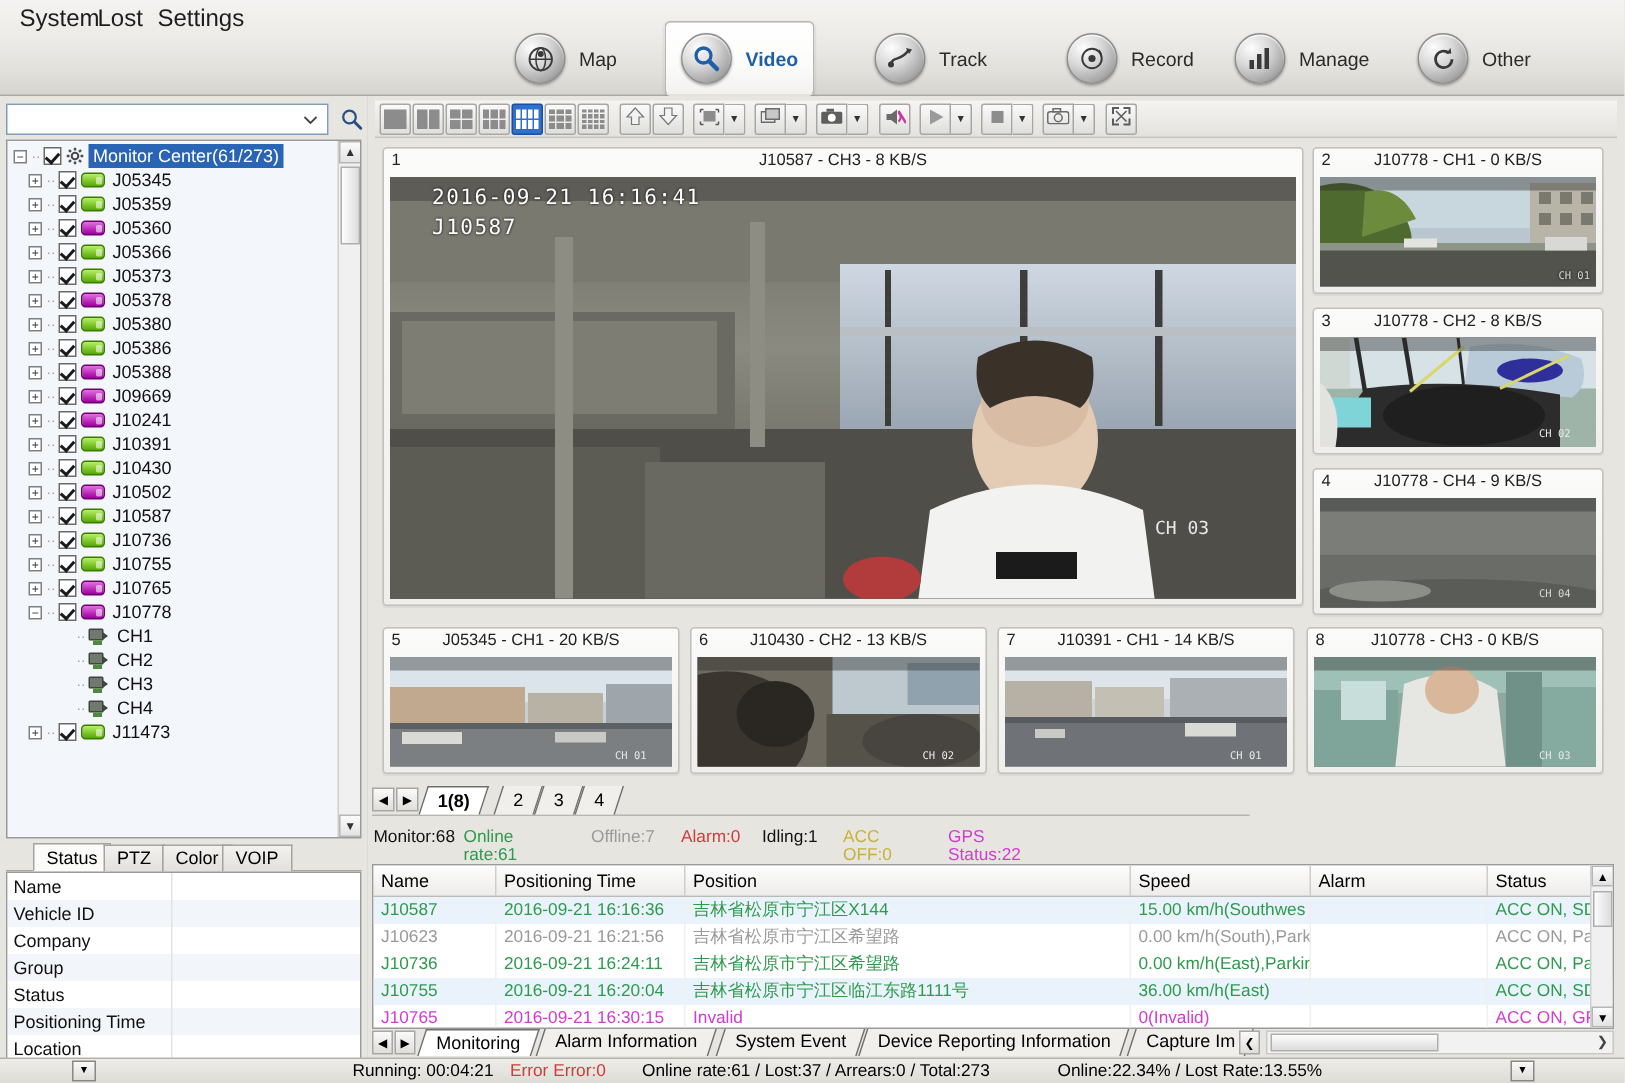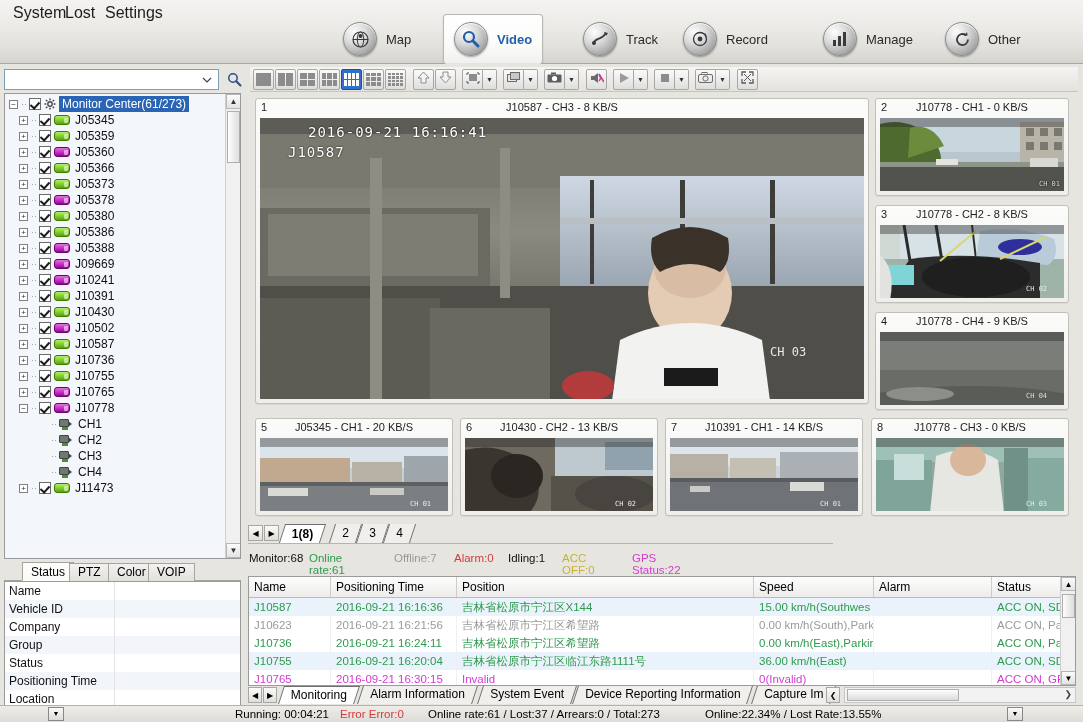--- a/index.html
+++ b/index.html
@@ -276,21 +276,21 @@
         <span class="ribbon-ico">
           <svg width="18" height="18" viewBox="0 0 18 18">
               <path d="M2 14 C5 6, 9 12, 15 3" fill="none" stroke="currentColor" stroke-width="1.6"></path>
               <circle cx="3" cy="13" r="2" fill="currentColor"></circle>
               <path d="M13 2 l4 1 -2 3 z" fill="currentColor"></path>
             </svg>
         </span>
         <span class="ribbon-label">Track</span>
       </div>
 
-      <div class="ribbon-btn" style="left:672px">
+      <div class="ribbon-btn" style="left:700px">
         <span class="ribbon-ico">
           <svg width="18" height="18" viewBox="0 0 18 18">
               <circle cx="9" cy="9" r="6.5" fill="none" stroke="currentColor" stroke-width="1.3"></circle>
               <circle cx="9" cy="9" r="2.4" fill="currentColor"></circle>
               <path d="M13.5 3.5 a6.5 6.5 0 0 1 1.6 4" fill="none" stroke="currentColor" stroke-width="1.3"></path>
             </svg>
         </span>
         <span class="ribbon-label">Record</span>
       </div>
 
@@ -778,21 +778,21 @@
         <rect x="240" y="30" width="10" height="150" fill="#8e8d84"></rect>
         <ellipse cx="430" cy="175" rx="42" ry="48" fill="#e4cbb4"></ellipse>
         <ellipse cx="430" cy="150" rx="36" ry="30" fill="#d8bda4"></ellipse>
         <path d="M392 120 q38 -22 76 0 q4 24 -8 34 q-30 -16 -60 0 q-12 -12 -8 -34 z" fill="#3a3129"></path>
         <path d="M360 222 q70 -34 142 0 l8 61 l-158 0 z" fill="#f2f2f0"></path>
         <rect x="404" y="250" width="54" height="18" fill="#1b1b1b"></rect>
         <ellipse cx="328" cy="268" rx="26" ry="15" fill="#b23b3b"></ellipse>
         <rect x="0" y="0" width="606" height="16" fill="rgba(40,40,40,0.35)"></rect>
         <text x="510" y="238" font-family="DejaVu Sans Mono, monospace" font-size="12" fill="#e8e8e8">CH 03</text>
       </svg>
-      <div class="osd" style="font-size:14px; left:28px; top:6px;margin-left:20px;">2016-09-21  16:16:41</div>
+      <div class="osd" style="font-size:14px; left:28px; top:6px;">2016-09-21  16:16:41</div>
       <div class="osd" style="font-size:14px; left:28px; top:26px;">J10587</div>
     </div>
   </div>
 
   <div class="vpanel" style="left:875px; top:98px; width:194px; height:98px;">
     <div class="vhead">
         <span class="idx">2</span>
         <span class="ttl">J10778 - CH1 - 0 KB/S</span>
       </div>
     <div class="vbody">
+++++
= What needs to be done =
Give the data again word for word, without pictures.

= Result of the task =
--- a/index.html
+++ b/index.html
@@ -276,21 +276,21 @@
         <span class="ribbon-ico">
           <svg width="18" height="18" viewBox="0 0 18 18">
               <path d="M2 14 C5 6, 9 12, 15 3" fill="none" stroke="currentColor" stroke-width="1.6"></path>
               <circle cx="3" cy="13" r="2" fill="currentColor"></circle>
               <path d="M13 2 l4 1 -2 3 z" fill="currentColor"></path>
             </svg>
         </span>
         <span class="ribbon-label">Track</span>
       </div>
 
-      <div class="ribbon-btn" style="left:672px">
+      <div class="ribbon-btn" style="left:700px">
         <span class="ribbon-ico">
           <svg width="18" height="18" viewBox="0 0 18 18">
               <circle cx="9" cy="9" r="6.5" fill="none" stroke="currentColor" stroke-width="1.3"></circle>
               <circle cx="9" cy="9" r="2.4" fill="currentColor"></circle>
               <path d="M13.5 3.5 a6.5 6.5 0 0 1 1.6 4" fill="none" stroke="currentColor" stroke-width="1.3"></path>
             </svg>
         </span>
         <span class="ribbon-label">Record</span>
       </div>
 
@@ -778,21 +778,21 @@
         <rect x="240" y="30" width="10" height="150" fill="#8e8d84"></rect>
         <ellipse cx="430" cy="175" rx="42" ry="48" fill="#e4cbb4"></ellipse>
         <ellipse cx="430" cy="150" rx="36" ry="30" fill="#d8bda4"></ellipse>
         <path d="M392 120 q38 -22 76 0 q4 24 -8 34 q-30 -16 -60 0 q-12 -12 -8 -34 z" fill="#3a3129"></path>
         <path d="M360 222 q70 -34 142 0 l8 61 l-158 0 z" fill="#f2f2f0"></path>
         <rect x="404" y="250" width="54" height="18" fill="#1b1b1b"></rect>
         <ellipse cx="328" cy="268" rx="26" ry="15" fill="#b23b3b"></ellipse>
         <rect x="0" y="0" width="606" height="16" fill="rgba(40,40,40,0.35)"></rect>
         <text x="510" y="238" font-family="DejaVu Sans Mono, monospace" font-size="12" fill="#e8e8e8">CH 03</text>
       </svg>
-      <div class="osd" style="font-size:14px; left:28px; top:6px;margin-left:20px;">2016-09-21  16:16:41</div>
+      <div class="osd" style="font-size:14px; left:28px; top:6px;">2016-09-21  16:16:41</div>
       <div class="osd" style="font-size:14px; left:28px; top:26px;">J10587</div>
     </div>
   </div>
 
   <div class="vpanel" style="left:875px; top:98px; width:194px; height:98px;">
     <div class="vhead">
         <span class="idx">2</span>
         <span class="ttl">J10778 - CH1 - 0 KB/S</span>
       </div>
     <div class="vbody">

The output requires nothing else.